Edit tracking data
★ ★ ★ ★ ★

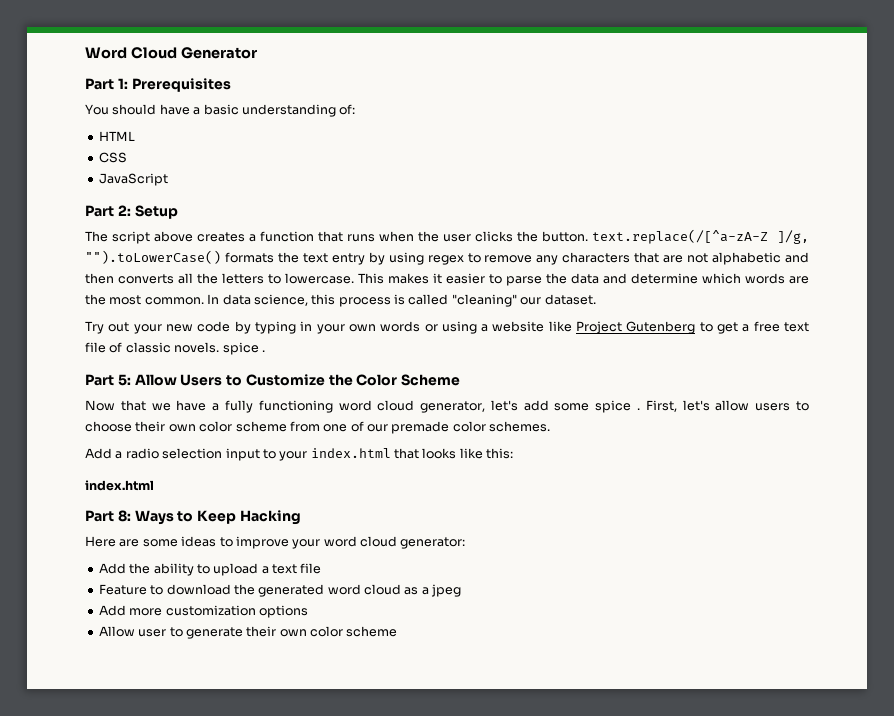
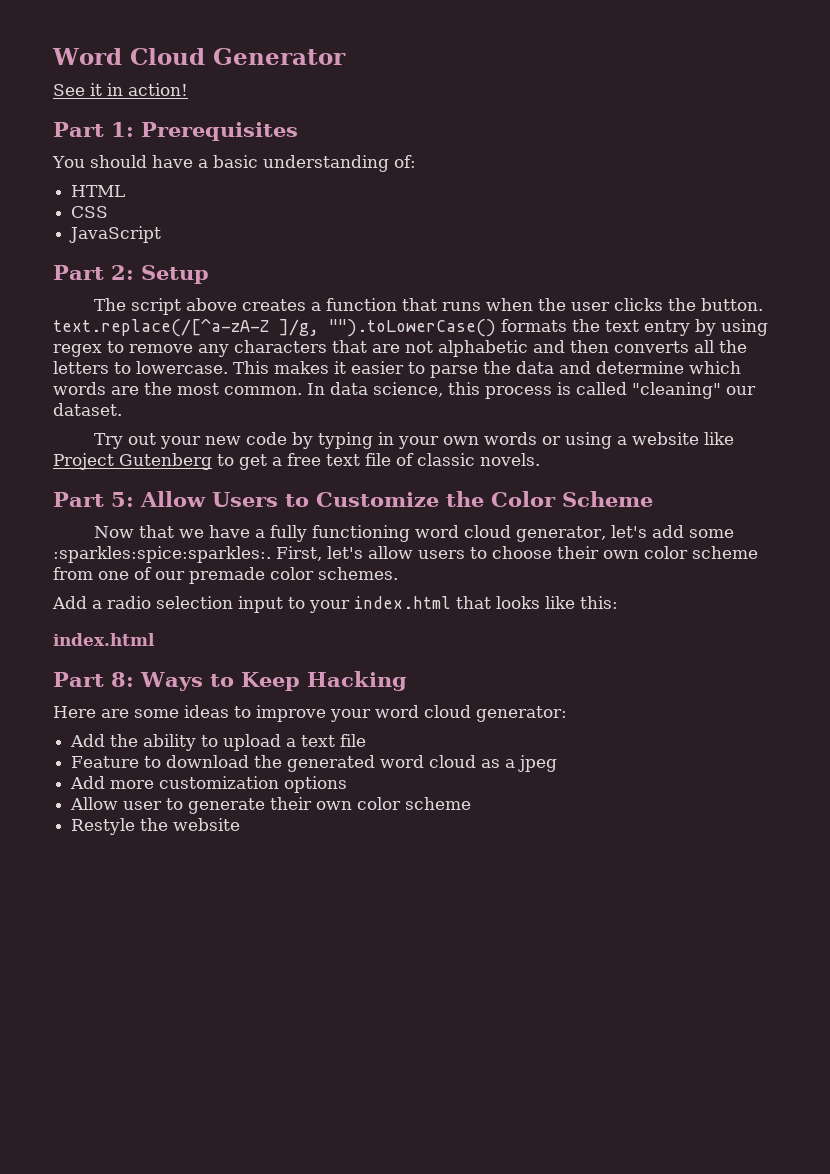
(257, 53) none -> [53,83,188,96] // See it in action!
[222,342,265,355] spice . -> (540, 459) none
[595,400,641,413] spice . -> [53,546,271,563] :sparkles:spice:sparkles:.
(398, 631) none -> [71,818,241,835] // Restyle the website

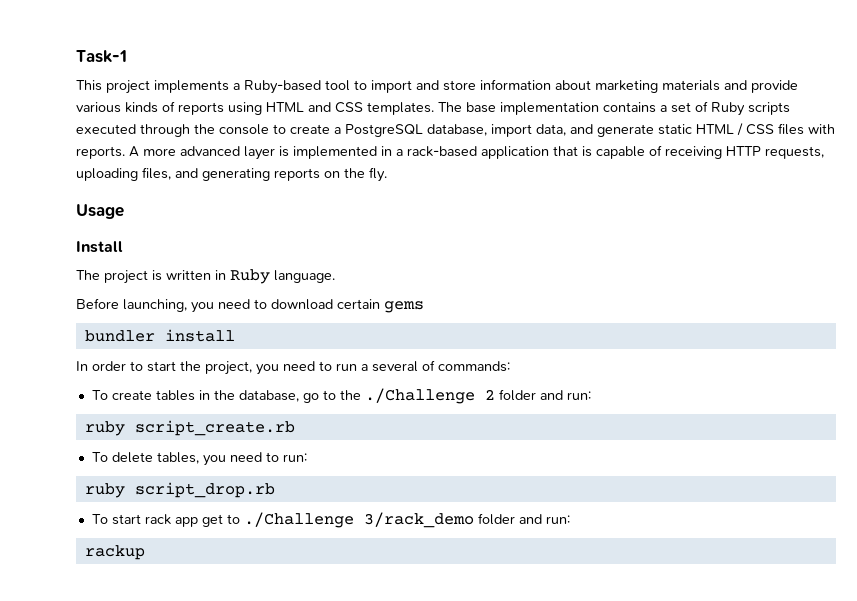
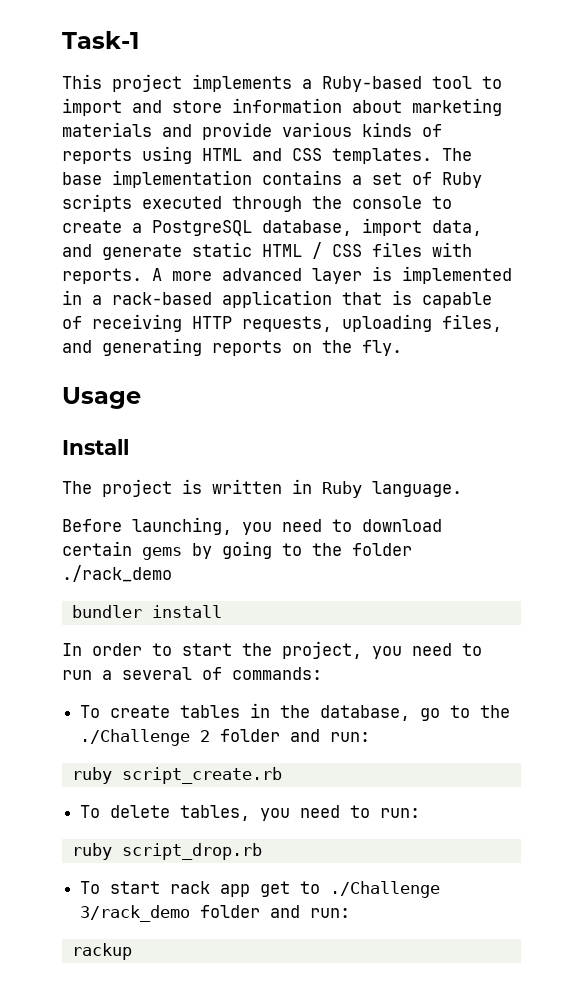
(424, 307) none -> [192,541,412,559] [62,565,172,582] by going to the folder ./rack_demo

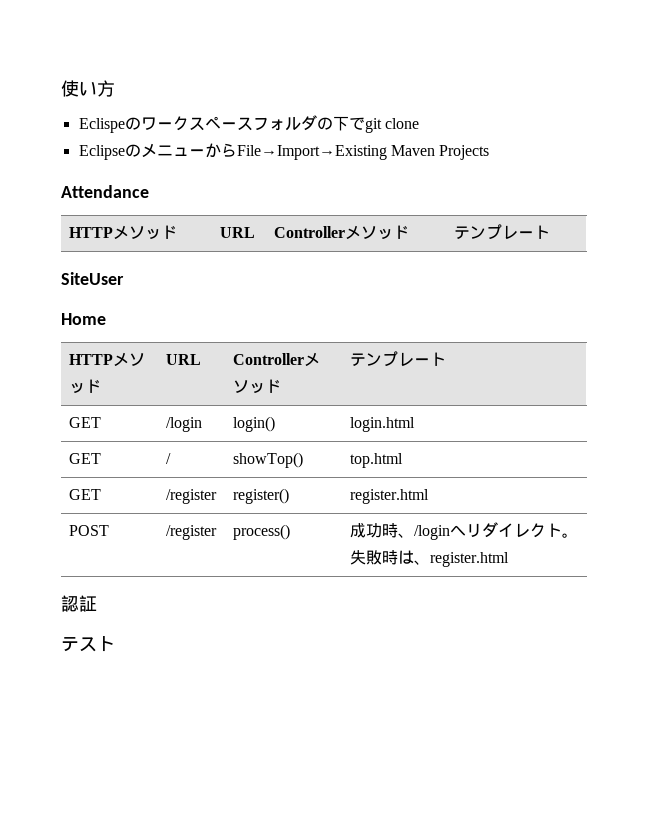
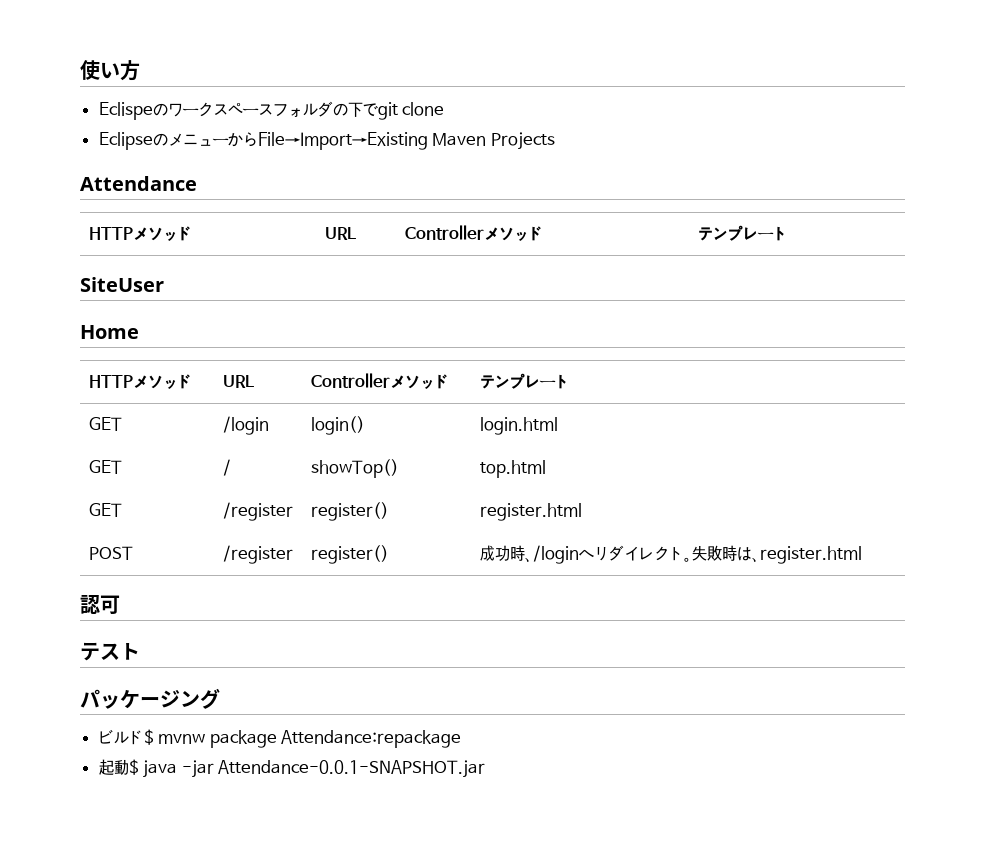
[232,524,290,540] process() -> [310,545,389,564] register()
[79,595,97,612] 証 -> [100,595,120,614] 可
(115, 644) none -> [80,688,220,709] [98,729,462,748] [98,759,486,778] // パッケージング // ビルド$ mvnw package Attendance:repackage // 起動$ java -jar Attendance-0.0.1-SNAPSHOT.jar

★ ★ ★ ★ ★

An exact copy of the lines from the one with "[222,342,265,355] spice . -> (540, 459) none" through the end of the entries above, both included, is the whole answer. It contains no pictures.

▶ _ANSWER BELOW_:
[222,342,265,355] spice . -> (540, 459) none
[595,400,641,413] spice . -> [53,546,271,563] :sparkles:spice:sparkles:.
(398, 631) none -> [71,818,241,835] // Restyle the website

(424, 307) none -> [192,541,412,559] [62,565,172,582] by going to the folder ./rack_demo

[232,524,290,540] process() -> [310,545,389,564] register()
[79,595,97,612] 証 -> [100,595,120,614] 可
(115, 644) none -> [80,688,220,709] [98,729,462,748] [98,759,486,778] // パッケージング // ビルド$ mvnw package Attendance:repackage // 起動$ java -jar Attendance-0.0.1-SNAPSHOT.jar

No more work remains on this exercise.